## Problem statement:
Scan the records below for the line containing "sl_C, 1:49 PM: none -> 16.6" and the line containing "high_P, 1:50 PM: none -> 13.6". Copy both, plus every line between, exactly.

Content revision data:
▽

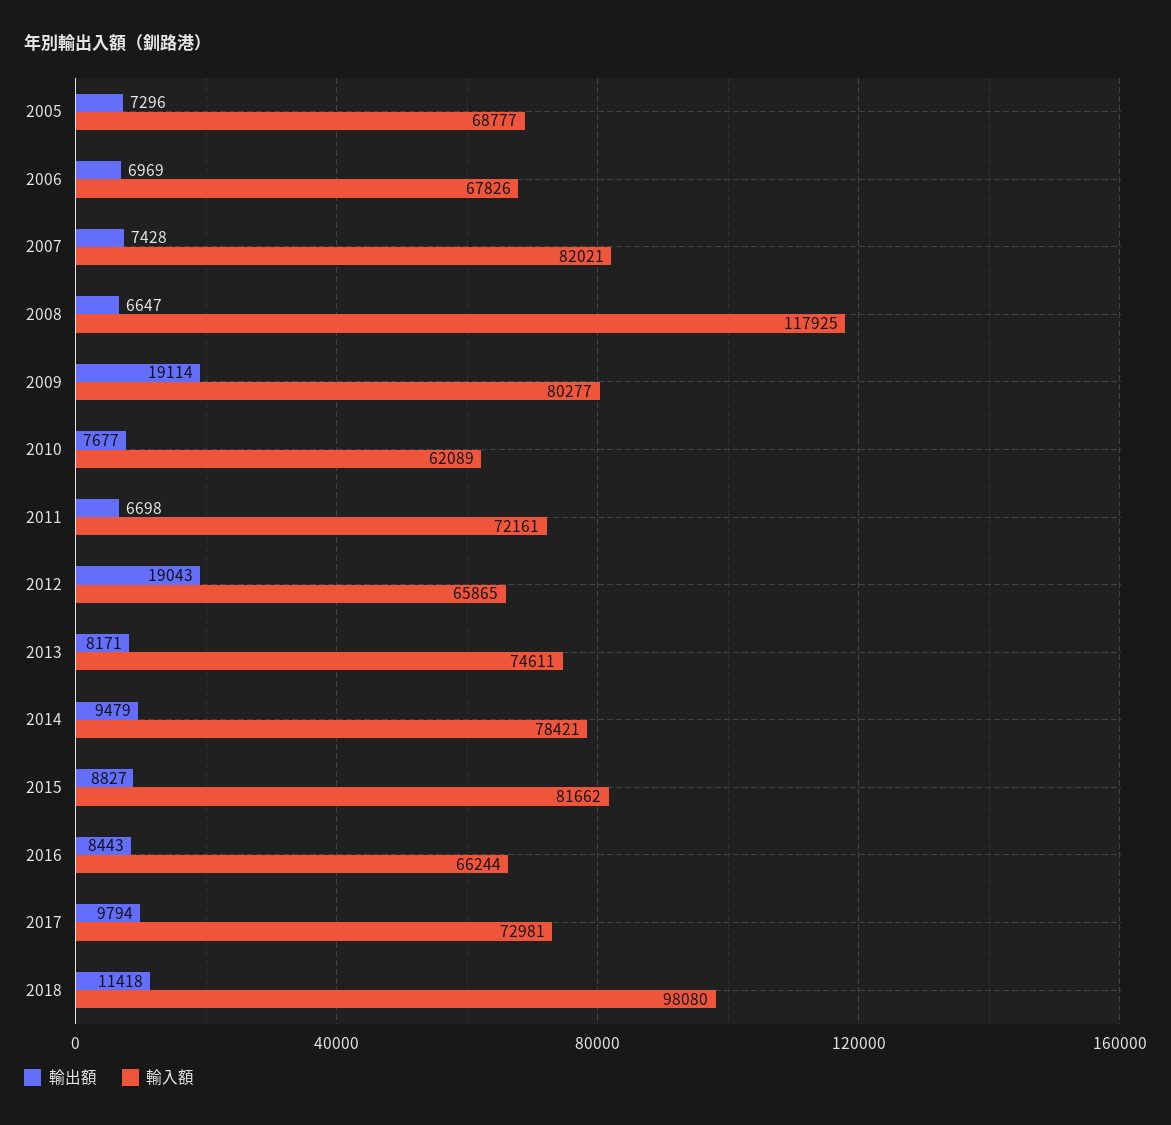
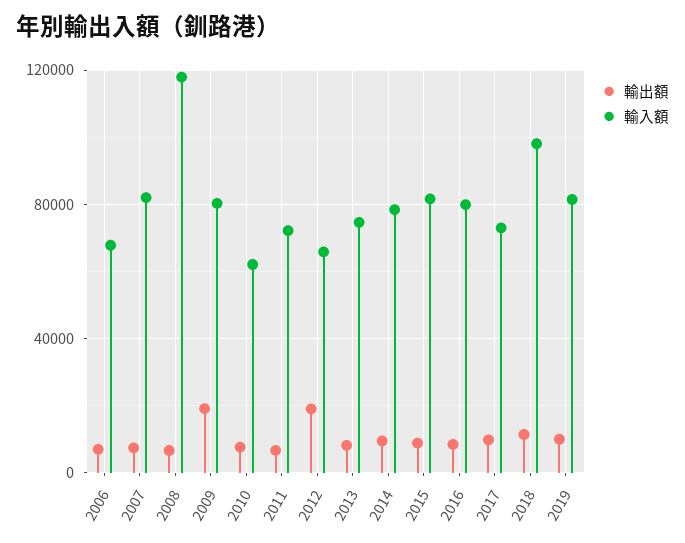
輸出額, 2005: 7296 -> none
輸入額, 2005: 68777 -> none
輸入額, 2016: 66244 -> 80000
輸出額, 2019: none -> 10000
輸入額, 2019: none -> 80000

△
▽

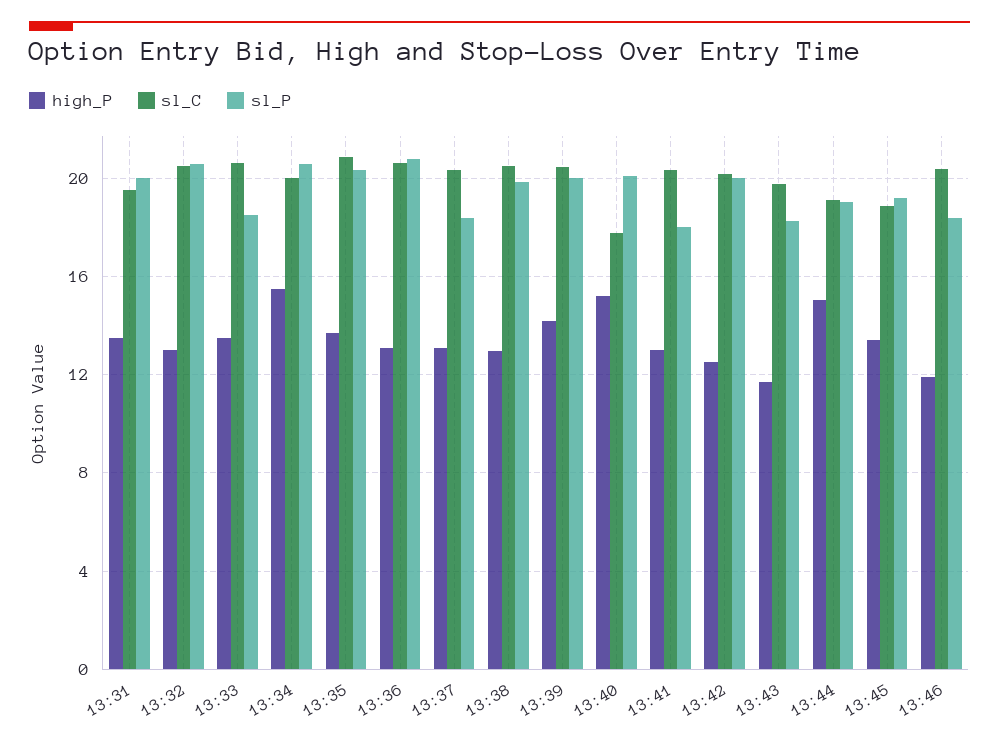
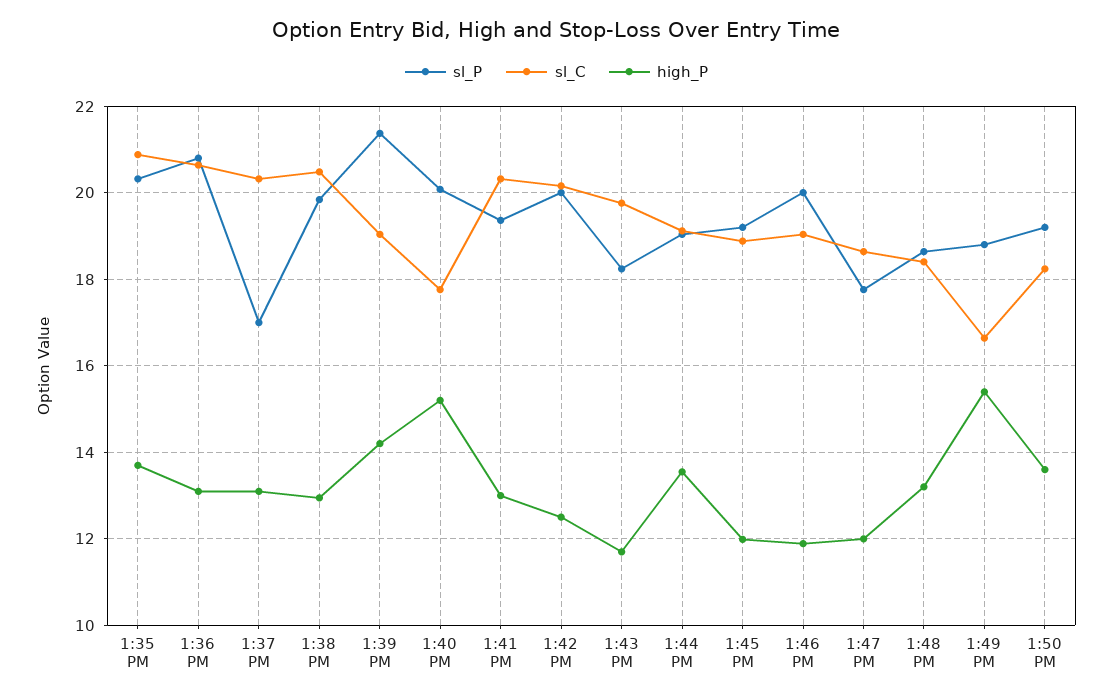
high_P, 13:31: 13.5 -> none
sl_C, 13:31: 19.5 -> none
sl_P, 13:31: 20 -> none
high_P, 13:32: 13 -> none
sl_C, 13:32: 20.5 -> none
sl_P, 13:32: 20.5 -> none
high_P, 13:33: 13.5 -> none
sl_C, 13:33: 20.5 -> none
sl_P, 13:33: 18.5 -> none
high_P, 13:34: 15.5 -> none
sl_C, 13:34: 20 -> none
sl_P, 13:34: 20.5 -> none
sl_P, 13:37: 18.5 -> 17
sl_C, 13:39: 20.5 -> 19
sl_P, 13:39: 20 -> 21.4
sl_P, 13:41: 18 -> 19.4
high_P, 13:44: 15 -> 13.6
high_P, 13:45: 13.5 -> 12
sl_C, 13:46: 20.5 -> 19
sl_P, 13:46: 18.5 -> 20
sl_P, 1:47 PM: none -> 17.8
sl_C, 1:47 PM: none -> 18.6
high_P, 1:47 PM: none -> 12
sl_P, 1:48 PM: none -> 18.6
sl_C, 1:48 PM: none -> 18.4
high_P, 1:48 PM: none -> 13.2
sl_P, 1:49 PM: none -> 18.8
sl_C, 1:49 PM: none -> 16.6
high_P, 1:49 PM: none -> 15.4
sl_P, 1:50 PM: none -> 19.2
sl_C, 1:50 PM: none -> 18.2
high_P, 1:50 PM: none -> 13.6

△

## Solution for this task:
sl_C, 1:49 PM: none -> 16.6
high_P, 1:49 PM: none -> 15.4
sl_P, 1:50 PM: none -> 19.2
sl_C, 1:50 PM: none -> 18.2
high_P, 1:50 PM: none -> 13.6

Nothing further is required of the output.